§ **Data excerpts**:

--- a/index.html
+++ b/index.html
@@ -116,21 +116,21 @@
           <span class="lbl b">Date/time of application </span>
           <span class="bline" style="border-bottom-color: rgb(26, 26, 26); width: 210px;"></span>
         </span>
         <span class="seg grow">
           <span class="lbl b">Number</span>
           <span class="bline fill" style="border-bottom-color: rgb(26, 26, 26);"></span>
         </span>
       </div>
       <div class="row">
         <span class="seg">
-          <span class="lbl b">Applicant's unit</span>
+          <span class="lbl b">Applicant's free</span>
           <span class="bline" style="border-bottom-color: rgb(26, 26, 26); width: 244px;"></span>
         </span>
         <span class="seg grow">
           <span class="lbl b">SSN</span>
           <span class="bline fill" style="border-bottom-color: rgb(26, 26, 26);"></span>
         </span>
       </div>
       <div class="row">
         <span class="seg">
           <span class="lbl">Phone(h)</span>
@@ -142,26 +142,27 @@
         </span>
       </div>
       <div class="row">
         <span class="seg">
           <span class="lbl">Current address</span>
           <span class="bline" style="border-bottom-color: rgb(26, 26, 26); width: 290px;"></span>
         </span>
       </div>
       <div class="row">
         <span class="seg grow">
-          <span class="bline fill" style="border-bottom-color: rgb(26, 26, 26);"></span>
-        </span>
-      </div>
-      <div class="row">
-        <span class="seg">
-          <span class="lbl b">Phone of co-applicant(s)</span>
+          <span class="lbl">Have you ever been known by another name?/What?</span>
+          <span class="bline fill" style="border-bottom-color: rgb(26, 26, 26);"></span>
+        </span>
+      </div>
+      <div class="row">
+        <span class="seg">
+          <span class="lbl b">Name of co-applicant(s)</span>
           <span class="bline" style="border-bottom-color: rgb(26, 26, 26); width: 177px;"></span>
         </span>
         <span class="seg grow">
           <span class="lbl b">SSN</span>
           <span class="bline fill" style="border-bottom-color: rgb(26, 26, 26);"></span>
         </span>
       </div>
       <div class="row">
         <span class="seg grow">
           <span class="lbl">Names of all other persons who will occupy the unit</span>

==

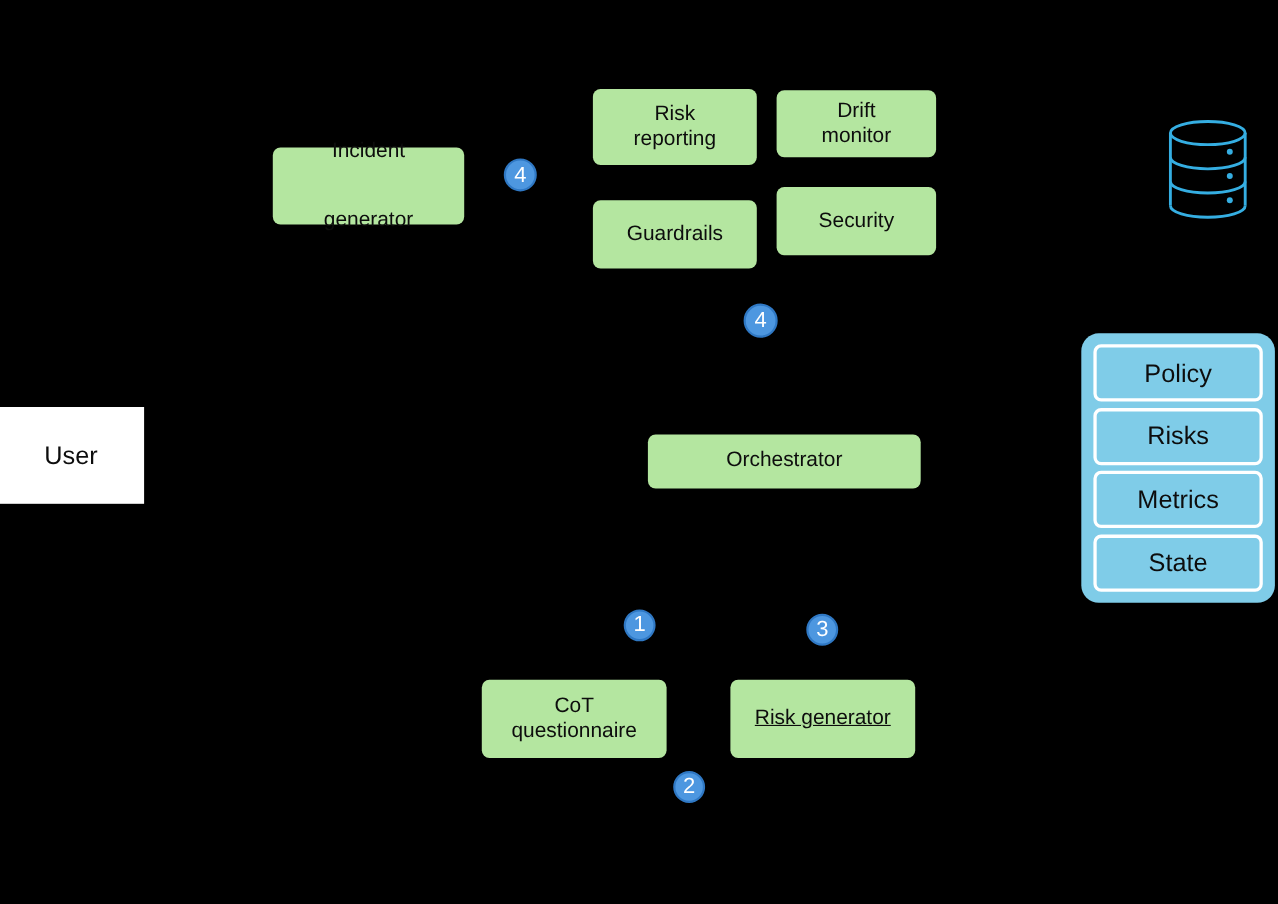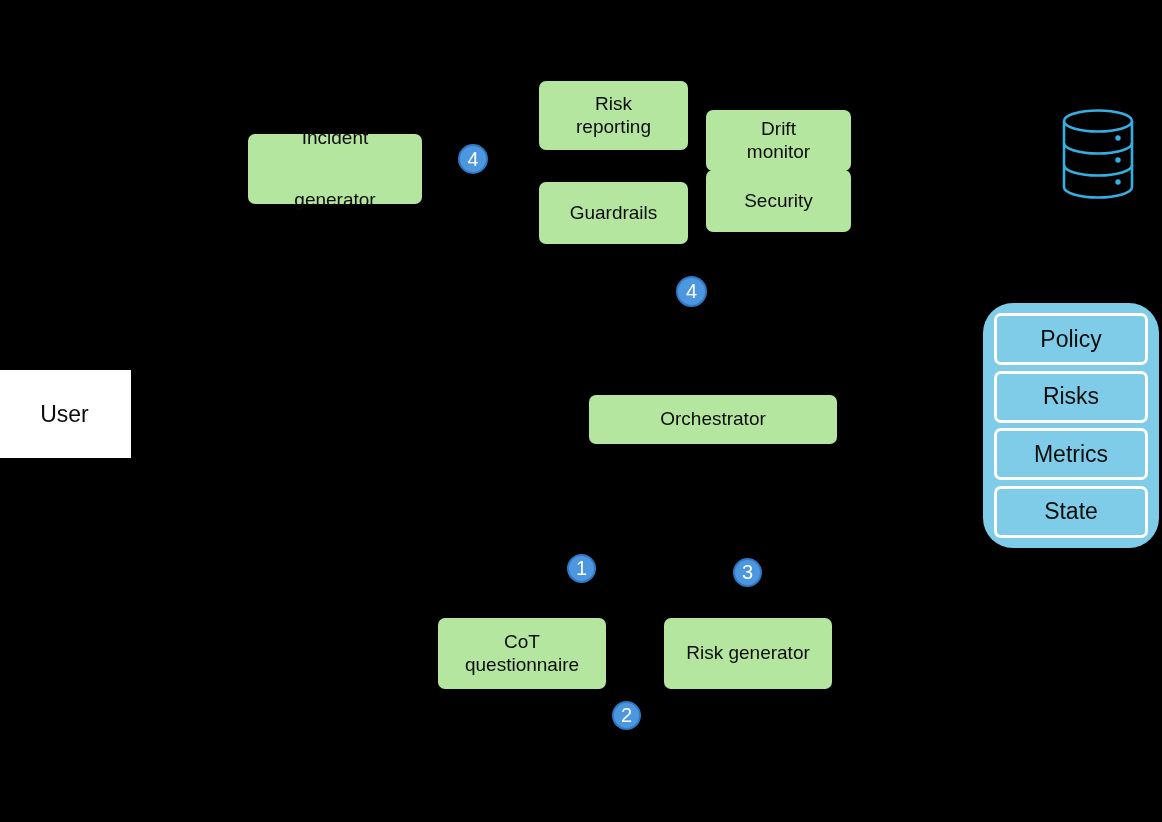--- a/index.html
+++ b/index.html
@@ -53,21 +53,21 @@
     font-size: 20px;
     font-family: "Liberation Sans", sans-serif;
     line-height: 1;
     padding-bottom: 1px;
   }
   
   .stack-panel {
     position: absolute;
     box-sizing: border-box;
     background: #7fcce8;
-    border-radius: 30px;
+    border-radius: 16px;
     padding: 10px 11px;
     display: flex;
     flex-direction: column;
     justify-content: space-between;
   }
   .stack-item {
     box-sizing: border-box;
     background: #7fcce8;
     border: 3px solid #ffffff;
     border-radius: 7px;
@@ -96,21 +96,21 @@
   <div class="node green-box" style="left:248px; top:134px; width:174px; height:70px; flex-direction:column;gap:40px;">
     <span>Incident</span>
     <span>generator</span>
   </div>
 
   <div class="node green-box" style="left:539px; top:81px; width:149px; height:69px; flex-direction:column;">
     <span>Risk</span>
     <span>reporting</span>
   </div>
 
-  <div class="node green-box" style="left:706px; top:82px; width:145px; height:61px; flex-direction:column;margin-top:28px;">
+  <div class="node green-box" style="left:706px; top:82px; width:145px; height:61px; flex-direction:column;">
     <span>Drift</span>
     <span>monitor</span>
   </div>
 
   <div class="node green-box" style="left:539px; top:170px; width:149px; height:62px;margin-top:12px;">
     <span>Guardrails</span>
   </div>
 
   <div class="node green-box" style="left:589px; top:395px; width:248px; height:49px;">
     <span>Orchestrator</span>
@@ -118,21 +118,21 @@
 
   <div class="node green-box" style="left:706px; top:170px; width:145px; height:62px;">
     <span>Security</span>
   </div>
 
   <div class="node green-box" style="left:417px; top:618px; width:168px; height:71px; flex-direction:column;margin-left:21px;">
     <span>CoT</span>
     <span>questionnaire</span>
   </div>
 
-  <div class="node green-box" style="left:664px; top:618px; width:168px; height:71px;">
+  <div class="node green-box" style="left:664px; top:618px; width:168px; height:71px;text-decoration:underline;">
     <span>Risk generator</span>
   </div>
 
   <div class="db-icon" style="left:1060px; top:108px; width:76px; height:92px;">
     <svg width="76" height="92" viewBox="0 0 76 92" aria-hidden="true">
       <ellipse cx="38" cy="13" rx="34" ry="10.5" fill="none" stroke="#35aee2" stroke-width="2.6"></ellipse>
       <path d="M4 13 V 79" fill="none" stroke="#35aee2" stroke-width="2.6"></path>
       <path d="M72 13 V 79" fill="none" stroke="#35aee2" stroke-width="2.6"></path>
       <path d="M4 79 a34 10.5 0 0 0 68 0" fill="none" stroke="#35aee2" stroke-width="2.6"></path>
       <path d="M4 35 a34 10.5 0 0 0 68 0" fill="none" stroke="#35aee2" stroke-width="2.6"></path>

---

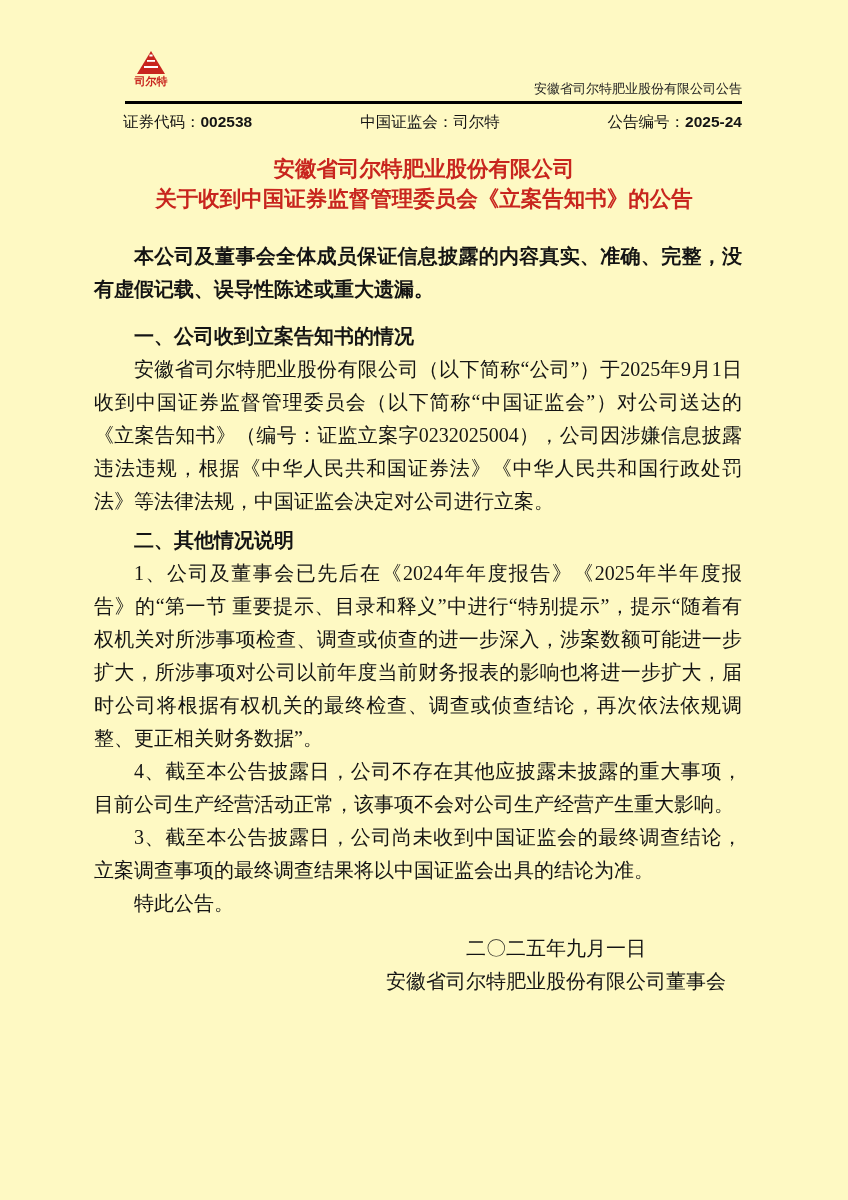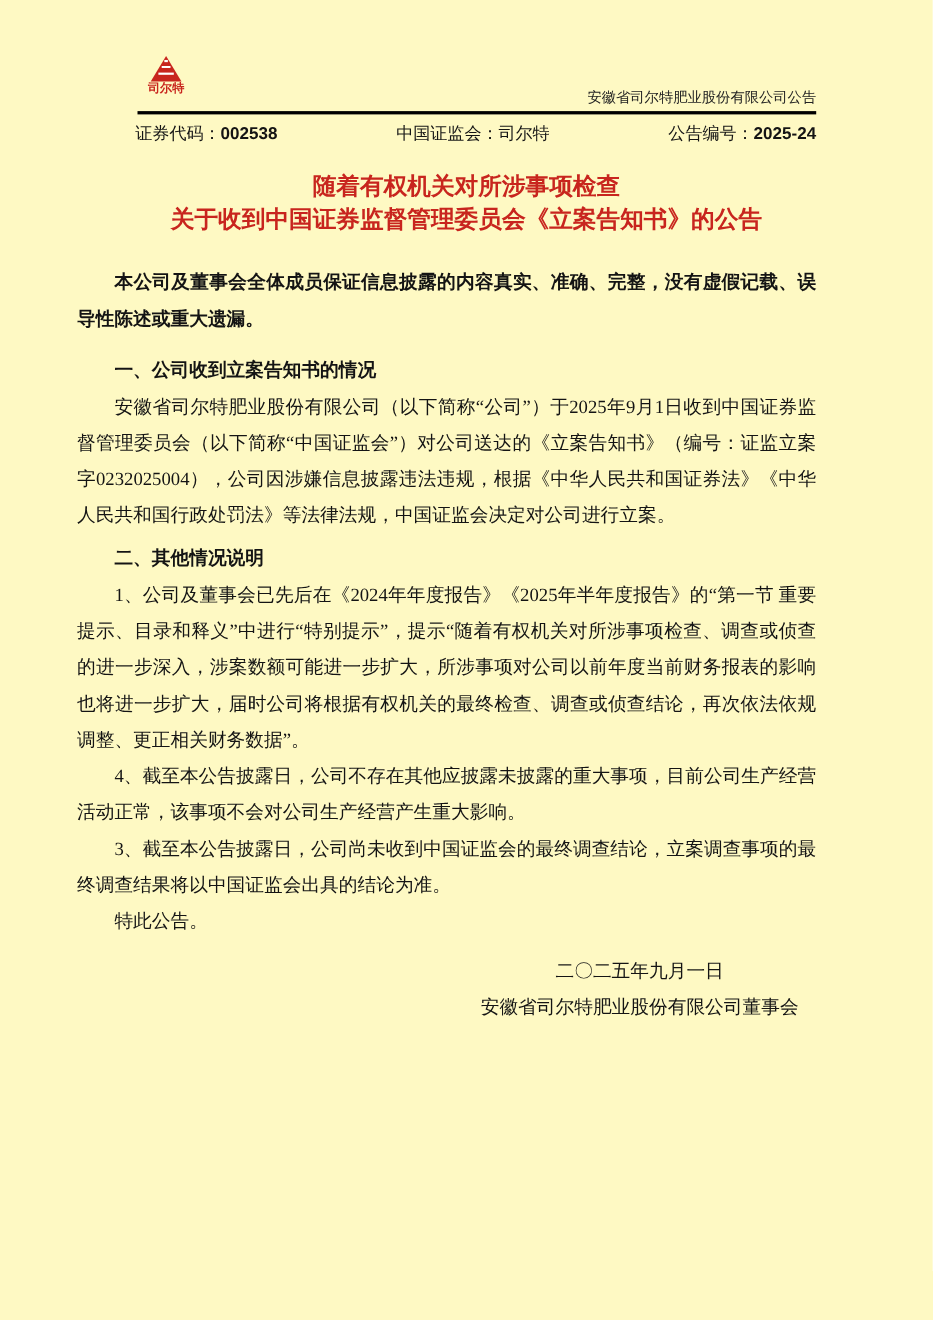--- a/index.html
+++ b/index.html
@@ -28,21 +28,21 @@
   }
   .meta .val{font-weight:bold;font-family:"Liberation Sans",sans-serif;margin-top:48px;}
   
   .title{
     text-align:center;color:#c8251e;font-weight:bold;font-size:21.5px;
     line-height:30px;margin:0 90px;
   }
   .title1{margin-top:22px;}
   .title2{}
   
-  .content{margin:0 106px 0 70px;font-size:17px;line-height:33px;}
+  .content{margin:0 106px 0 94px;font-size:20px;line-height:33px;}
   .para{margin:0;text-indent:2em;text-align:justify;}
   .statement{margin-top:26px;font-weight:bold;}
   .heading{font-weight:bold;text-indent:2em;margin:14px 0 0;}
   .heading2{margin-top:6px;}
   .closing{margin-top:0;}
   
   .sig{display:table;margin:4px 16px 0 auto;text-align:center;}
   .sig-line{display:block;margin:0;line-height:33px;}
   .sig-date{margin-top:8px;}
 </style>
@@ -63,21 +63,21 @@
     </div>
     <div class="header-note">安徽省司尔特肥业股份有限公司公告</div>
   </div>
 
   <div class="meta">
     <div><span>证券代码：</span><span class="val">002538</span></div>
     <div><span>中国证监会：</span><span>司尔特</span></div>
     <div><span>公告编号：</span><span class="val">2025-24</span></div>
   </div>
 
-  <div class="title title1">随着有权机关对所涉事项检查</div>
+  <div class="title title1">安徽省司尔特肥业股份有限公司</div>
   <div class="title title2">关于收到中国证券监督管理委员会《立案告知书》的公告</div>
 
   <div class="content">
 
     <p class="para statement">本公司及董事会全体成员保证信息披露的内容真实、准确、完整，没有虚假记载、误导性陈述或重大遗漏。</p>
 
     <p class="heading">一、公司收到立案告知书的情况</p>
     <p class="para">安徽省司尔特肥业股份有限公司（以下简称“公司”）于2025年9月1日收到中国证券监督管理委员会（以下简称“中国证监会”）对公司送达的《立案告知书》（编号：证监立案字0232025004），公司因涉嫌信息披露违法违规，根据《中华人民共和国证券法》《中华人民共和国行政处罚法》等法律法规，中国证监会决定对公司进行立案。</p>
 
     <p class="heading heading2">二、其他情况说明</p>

§ **What you need to do**: Look through the entries above and copy each line that has "serif" in it.

§ **Output**:
     font-family: "Liberation Sans", sans-serif;
   .meta .val{font-weight:bold;font-family:"Liberation Sans",sans-serif;margin-top:48px;}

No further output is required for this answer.